▶ [PROBLEM TO WORK ON] All the data that follows should be repeated exactly, without a single picture.
====
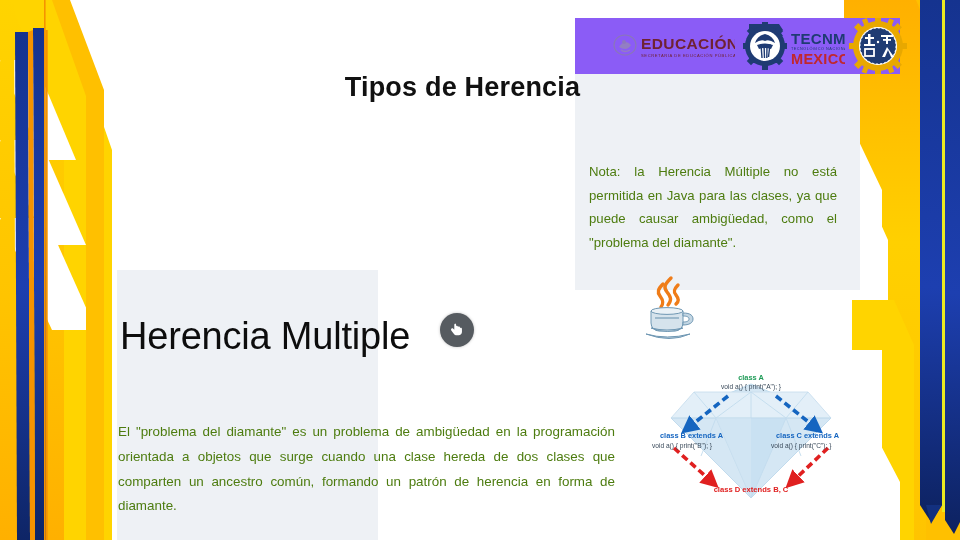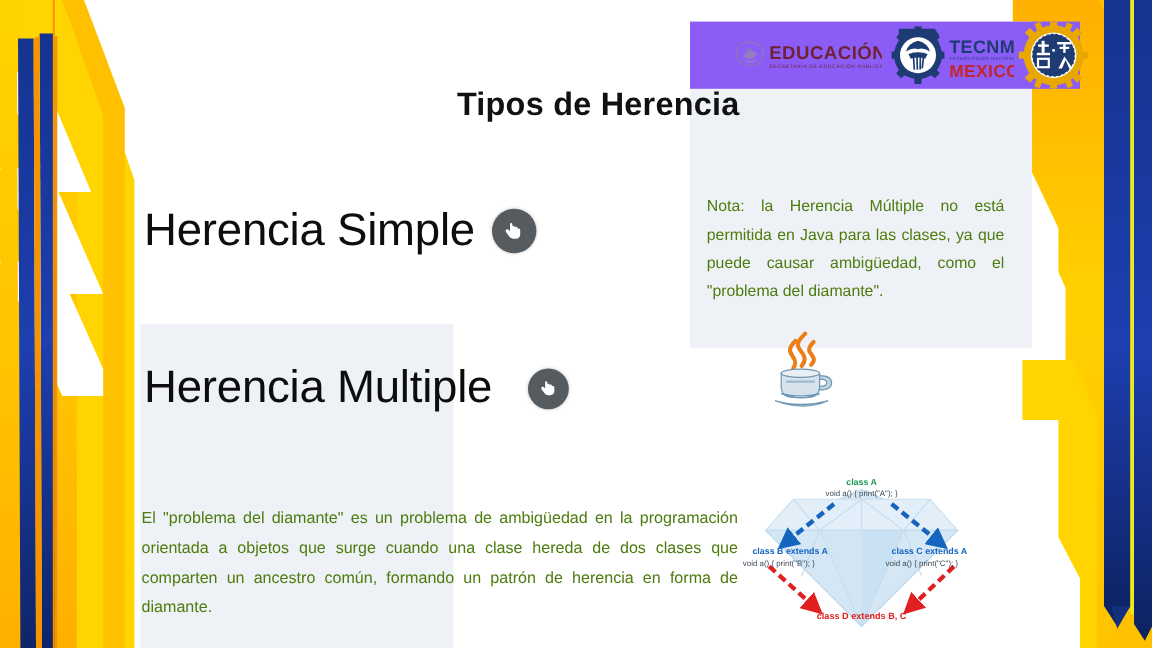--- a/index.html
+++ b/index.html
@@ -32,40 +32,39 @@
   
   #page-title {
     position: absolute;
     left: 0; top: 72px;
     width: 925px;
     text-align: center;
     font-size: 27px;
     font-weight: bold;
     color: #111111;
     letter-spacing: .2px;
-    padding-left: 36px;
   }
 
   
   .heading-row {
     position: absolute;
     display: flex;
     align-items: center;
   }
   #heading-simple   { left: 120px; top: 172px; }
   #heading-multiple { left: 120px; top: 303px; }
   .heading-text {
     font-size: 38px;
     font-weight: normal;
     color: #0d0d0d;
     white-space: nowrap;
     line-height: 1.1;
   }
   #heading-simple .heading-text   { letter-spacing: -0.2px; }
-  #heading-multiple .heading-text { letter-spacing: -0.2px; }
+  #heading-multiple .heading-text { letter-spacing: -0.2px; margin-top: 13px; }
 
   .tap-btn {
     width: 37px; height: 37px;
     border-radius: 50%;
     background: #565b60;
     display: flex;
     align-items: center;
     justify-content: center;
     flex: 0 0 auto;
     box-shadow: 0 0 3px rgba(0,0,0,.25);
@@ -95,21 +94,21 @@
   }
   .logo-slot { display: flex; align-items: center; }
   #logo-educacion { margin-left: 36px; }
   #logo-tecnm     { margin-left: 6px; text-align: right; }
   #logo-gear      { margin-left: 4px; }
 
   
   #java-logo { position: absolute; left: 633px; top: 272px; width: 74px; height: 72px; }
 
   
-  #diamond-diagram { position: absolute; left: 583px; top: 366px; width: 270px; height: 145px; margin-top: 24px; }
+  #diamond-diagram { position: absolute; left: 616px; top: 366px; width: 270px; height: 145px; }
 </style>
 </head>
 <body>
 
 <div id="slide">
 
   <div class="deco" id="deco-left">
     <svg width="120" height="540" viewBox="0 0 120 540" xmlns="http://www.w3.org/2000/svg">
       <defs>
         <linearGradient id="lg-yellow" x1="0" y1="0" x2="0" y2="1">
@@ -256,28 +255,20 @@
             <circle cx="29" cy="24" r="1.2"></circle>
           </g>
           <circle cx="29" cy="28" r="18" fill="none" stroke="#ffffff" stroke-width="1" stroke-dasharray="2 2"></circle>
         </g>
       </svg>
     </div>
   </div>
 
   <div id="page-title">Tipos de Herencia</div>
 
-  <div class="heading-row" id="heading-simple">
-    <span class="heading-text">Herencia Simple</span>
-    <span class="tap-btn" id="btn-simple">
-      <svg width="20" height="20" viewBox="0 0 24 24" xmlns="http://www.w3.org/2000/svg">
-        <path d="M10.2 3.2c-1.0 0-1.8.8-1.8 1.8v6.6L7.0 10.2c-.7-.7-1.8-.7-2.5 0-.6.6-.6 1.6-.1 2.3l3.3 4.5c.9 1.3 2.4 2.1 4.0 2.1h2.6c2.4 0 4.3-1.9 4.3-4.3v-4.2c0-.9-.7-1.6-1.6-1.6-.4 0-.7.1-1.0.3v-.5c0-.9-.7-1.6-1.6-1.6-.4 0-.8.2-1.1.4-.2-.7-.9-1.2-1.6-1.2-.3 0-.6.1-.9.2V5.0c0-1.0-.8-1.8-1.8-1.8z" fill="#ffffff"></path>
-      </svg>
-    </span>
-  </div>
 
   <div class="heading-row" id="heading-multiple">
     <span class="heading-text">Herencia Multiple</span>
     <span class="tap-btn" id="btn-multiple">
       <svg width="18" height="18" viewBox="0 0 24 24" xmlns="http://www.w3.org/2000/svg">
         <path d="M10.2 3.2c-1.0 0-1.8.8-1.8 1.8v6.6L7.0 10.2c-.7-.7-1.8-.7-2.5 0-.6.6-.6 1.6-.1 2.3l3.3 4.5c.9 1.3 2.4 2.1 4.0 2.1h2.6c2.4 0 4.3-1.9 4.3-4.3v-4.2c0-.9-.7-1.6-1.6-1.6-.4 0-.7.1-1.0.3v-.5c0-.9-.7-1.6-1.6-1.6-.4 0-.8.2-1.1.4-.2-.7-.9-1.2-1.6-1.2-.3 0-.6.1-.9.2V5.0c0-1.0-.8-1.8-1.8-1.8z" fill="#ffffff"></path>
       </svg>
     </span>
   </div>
====
▶ [WORKED SOLUTION]
--- a/index.html
+++ b/index.html
@@ -32,40 +32,39 @@
   
   #page-title {
     position: absolute;
     left: 0; top: 72px;
     width: 925px;
     text-align: center;
     font-size: 27px;
     font-weight: bold;
     color: #111111;
     letter-spacing: .2px;
-    padding-left: 36px;
   }
 
   
   .heading-row {
     position: absolute;
     display: flex;
     align-items: center;
   }
   #heading-simple   { left: 120px; top: 172px; }
   #heading-multiple { left: 120px; top: 303px; }
   .heading-text {
     font-size: 38px;
     font-weight: normal;
     color: #0d0d0d;
     white-space: nowrap;
     line-height: 1.1;
   }
   #heading-simple .heading-text   { letter-spacing: -0.2px; }
-  #heading-multiple .heading-text { letter-spacing: -0.2px; }
+  #heading-multiple .heading-text { letter-spacing: -0.2px; margin-top: 13px; }
 
   .tap-btn {
     width: 37px; height: 37px;
     border-radius: 50%;
     background: #565b60;
     display: flex;
     align-items: center;
     justify-content: center;
     flex: 0 0 auto;
     box-shadow: 0 0 3px rgba(0,0,0,.25);
@@ -95,21 +94,21 @@
   }
   .logo-slot { display: flex; align-items: center; }
   #logo-educacion { margin-left: 36px; }
   #logo-tecnm     { margin-left: 6px; text-align: right; }
   #logo-gear      { margin-left: 4px; }
 
   
   #java-logo { position: absolute; left: 633px; top: 272px; width: 74px; height: 72px; }
 
   
-  #diamond-diagram { position: absolute; left: 583px; top: 366px; width: 270px; height: 145px; margin-top: 24px; }
+  #diamond-diagram { position: absolute; left: 616px; top: 366px; width: 270px; height: 145px; }
 </style>
 </head>
 <body>
 
 <div id="slide">
 
   <div class="deco" id="deco-left">
     <svg width="120" height="540" viewBox="0 0 120 540" xmlns="http://www.w3.org/2000/svg">
       <defs>
         <linearGradient id="lg-yellow" x1="0" y1="0" x2="0" y2="1">
@@ -256,28 +255,20 @@
             <circle cx="29" cy="24" r="1.2"></circle>
           </g>
           <circle cx="29" cy="28" r="18" fill="none" stroke="#ffffff" stroke-width="1" stroke-dasharray="2 2"></circle>
         </g>
       </svg>
     </div>
   </div>
 
   <div id="page-title">Tipos de Herencia</div>
 
-  <div class="heading-row" id="heading-simple">
-    <span class="heading-text">Herencia Simple</span>
-    <span class="tap-btn" id="btn-simple">
-      <svg width="20" height="20" viewBox="0 0 24 24" xmlns="http://www.w3.org/2000/svg">
-        <path d="M10.2 3.2c-1.0 0-1.8.8-1.8 1.8v6.6L7.0 10.2c-.7-.7-1.8-.7-2.5 0-.6.6-.6 1.6-.1 2.3l3.3 4.5c.9 1.3 2.4 2.1 4.0 2.1h2.6c2.4 0 4.3-1.9 4.3-4.3v-4.2c0-.9-.7-1.6-1.6-1.6-.4 0-.7.1-1.0.3v-.5c0-.9-.7-1.6-1.6-1.6-.4 0-.8.2-1.1.4-.2-.7-.9-1.2-1.6-1.2-.3 0-.6.1-.9.2V5.0c0-1.0-.8-1.8-1.8-1.8z" fill="#ffffff"></path>
-      </svg>
-    </span>
-  </div>
 
   <div class="heading-row" id="heading-multiple">
     <span class="heading-text">Herencia Multiple</span>
     <span class="tap-btn" id="btn-multiple">
       <svg width="18" height="18" viewBox="0 0 24 24" xmlns="http://www.w3.org/2000/svg">
         <path d="M10.2 3.2c-1.0 0-1.8.8-1.8 1.8v6.6L7.0 10.2c-.7-.7-1.8-.7-2.5 0-.6.6-.6 1.6-.1 2.3l3.3 4.5c.9 1.3 2.4 2.1 4.0 2.1h2.6c2.4 0 4.3-1.9 4.3-4.3v-4.2c0-.9-.7-1.6-1.6-1.6-.4 0-.7.1-1.0.3v-.5c0-.9-.7-1.6-1.6-1.6-.4 0-.8.2-1.1.4-.2-.7-.9-1.2-1.6-1.2-.3 0-.6.1-.9.2V5.0c0-1.0-.8-1.8-1.8-1.8z" fill="#ffffff"></path>
       </svg>
     </span>
   </div>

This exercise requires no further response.